The first question that may come to mind is What, exactly, is renewable energy? Simply put, it's generated from natural sources, such as sun, wind and water, and naturally replenished from these sources. The benefits of this natural energy are many, including reduced dependence on non-renewable sources, use of secure local sources, reduced carbon footprint and reduced energy bills.

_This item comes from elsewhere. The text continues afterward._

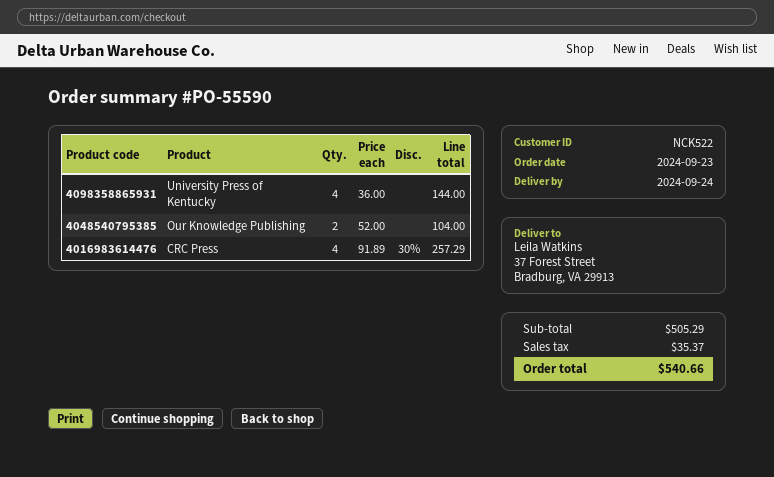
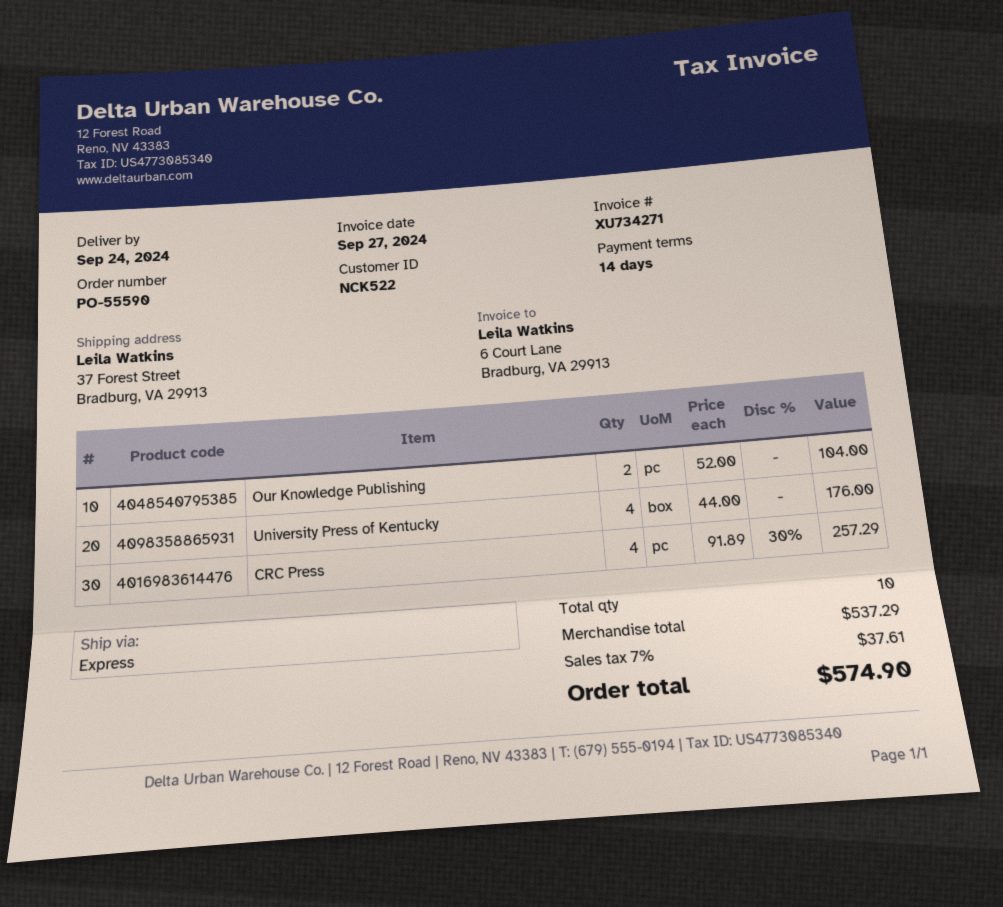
University Press of Kentucky: 4 x 36.00 = 144.00 -> 4 x 44.00 = 176.00
subtotal: 505.29 -> 537.29
tax: 35.37 -> 37.61
total: 540.66 -> 574.90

Approach the installation of a renewables system for your home with proper research and planning. The energysavingtrust.org.uk offers a thorough checklist of important steps: Find a reputable installer, get a quote, check planning permissions and building warrants, check your insurance policy, then research the many government schemes offering financial support and incentives for installing renewables
There are many ways to generate your own electricity and various technologies suitable for use in every location. Solar panels generate green electricity and many benefits to you: Cut your electricity bills, get paid for the electricity you generate by the UK government's Feed-in Tariff scheme, and reduce your carbon footprint. Wind turbines may be mounted on either pole or building and you'll be able to take advantage of savings and financial support, including the Feed-In Tariff scheme and the UK government's Green Deal. Hydro power is yet another home heating option that takes advantage of your small stream or larger river. These systems can produce enough electricity for lighting and appliances in an average home. Hydro systems are one of the most reliable alternatives to mains supplies in isolated areas.
The Micro-CHP unit generates heat and electricity simultaneously. This option has three technologies:
- Stirling engine micro-CHP
- Internal combustion engine CHP
- Fuel cell CHP technology.
Installation is easy. Off-grid power is especially useful for isolated homes with no mains electricity, homes without electricity or for those who generate their own. This alternative is never as easy as drawing power from mains, but it's often cheaper than securing a mains connection and is much cheaper than using a diesel engine. The Micro-CHP and off-grid power are both eligible for the Feed-In Tariff scheme and the Microgeneration Certification Scheme.
After you've installed your renewables system, there's still more to do. Make sure your installer provides the MCS installation certificate so that you may take advantage of various funding schemes. Get a follow-up EPC (Energy Performance Certificate) to meet the requirements of many programs, and if you wish to rent your property in the UK or sell your house in Scotland. Claim all financial support for which you applied and last, and most important, learn about your system. Make sure your installer thoroughly explains your newly installed system, its controls and supplies all manuals to you before the installation is completed.